6 Officer Sullivan asked Miller to perform the standardized field sobriety
tests, including the horizontal gaze nystagmus test (“HGN”). 3 “Horizontal gaze
nystagmus,” Officer Sullivan explained, “is caused by alcohol as well as other
central nervous system depressants and PCP.” But Officer Sullivan
acknowledged that THC did not cause HGN. 4 Officer Sullivan saw zero of the six
possible “clues” for HGN, consistent with someone who had only smoked
marijuana and had not drunk alcohol.
During the walk-and-turn test, Miller failed to maintain his balance, used
his arms to try to maintain his balance, stepped off the line by about a foot, made
an improper turn, and failed to touch his heel to his toe during the steps. Officer
Sullivan testified that these were all “clues” suggesting intoxication. The “decision
point” in the walk-and-turn test that indicates possible intoxication is when the
individual exhibits two out of the eight clues. Miller exhibited five of them.

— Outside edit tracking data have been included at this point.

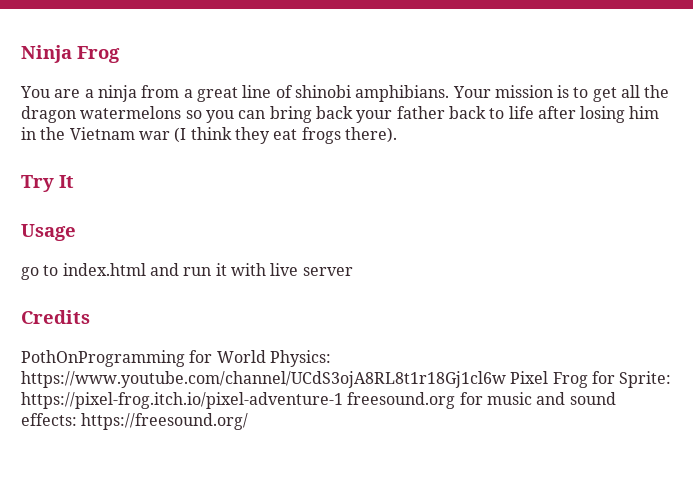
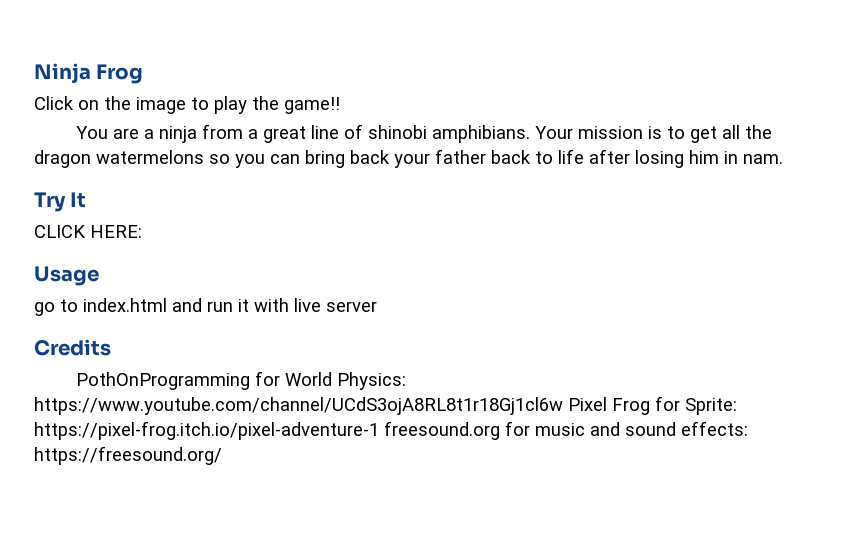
(120, 54) none -> [34,96,340,114] // Click on the image to play the game!!
[40,127,397,144] the Vietnam war (I think they eat frogs there). -> [743,154,783,164] nam.
(74, 181) none -> [34,225,142,238] // CLICK HERE:

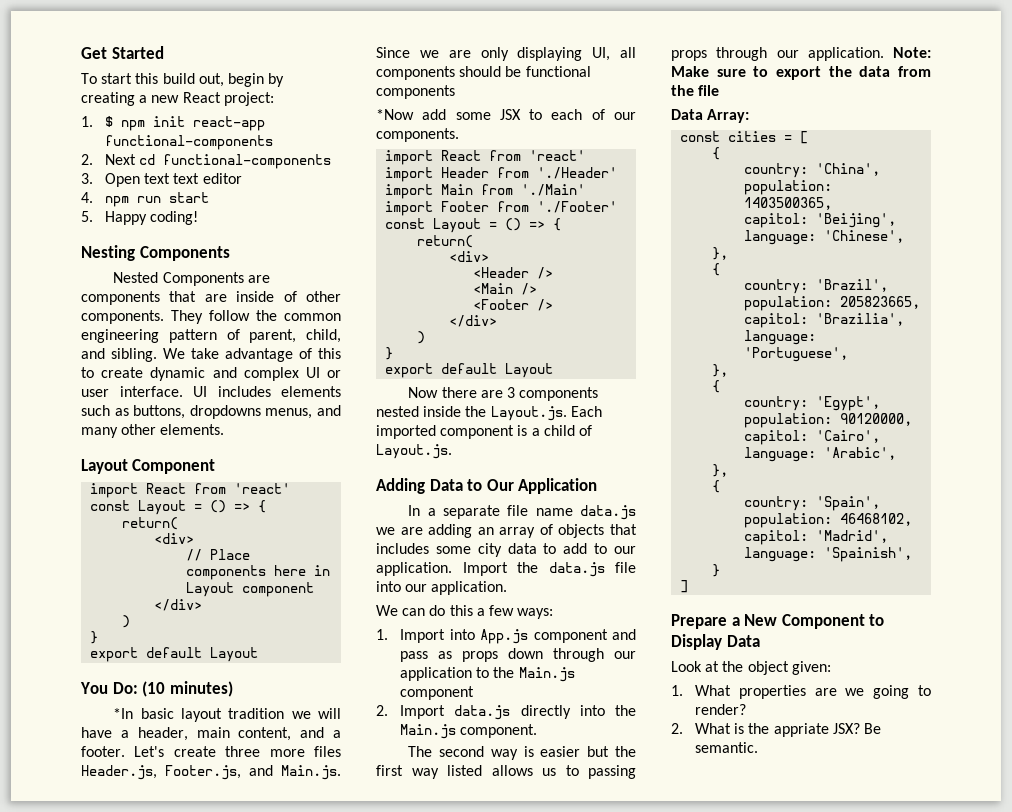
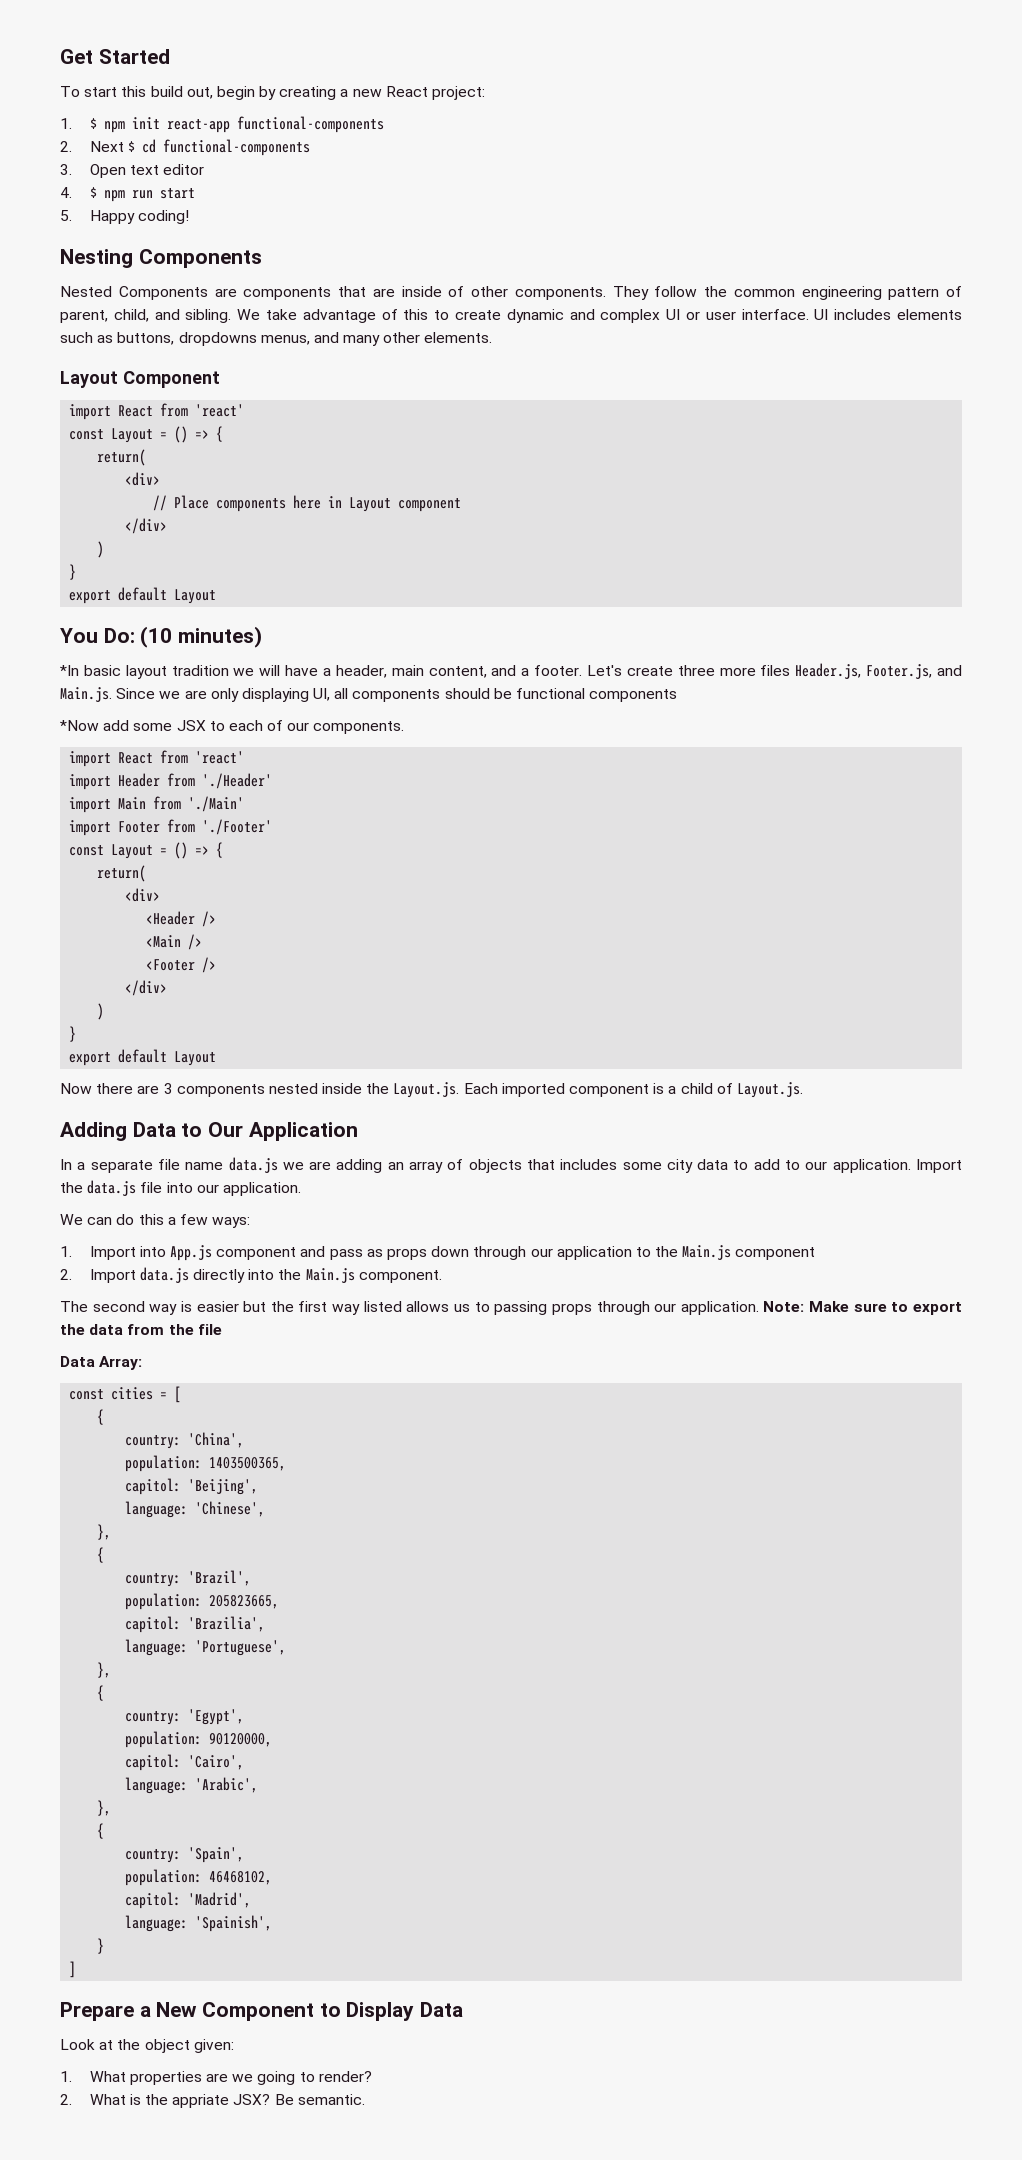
(137, 159) none -> [127,141,135,152] $
[173,173,200,184] text -> (159, 170) none
(93, 197) none -> [89,187,97,198] $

During the one-leg-stand test, which has four “clues,” Miller exhibited all of
them: he swayed while balancing, he put his foot down, he used his arms for
balance, and he hopped. According to the National Highway Traffic Safety
Administration guidelines, “the decision point” for the one-leg stand was also two
clues.
3 HGN is the involuntary jerking or twitching motion that eyes make when looking sideways; this phenomenon is more pronounced in someone impaired by alcohol and certain drugs. 4 The toxicologist who testified also stated that THC did not cause HGN.
7 Officer Sullivan testified that “based on the totality of everything that [he]
saw, heard, smelled, and observed,” he believed Miller was intoxicated based on
“[t]he loss of mental or physical faculties due to the introduction of a substance.”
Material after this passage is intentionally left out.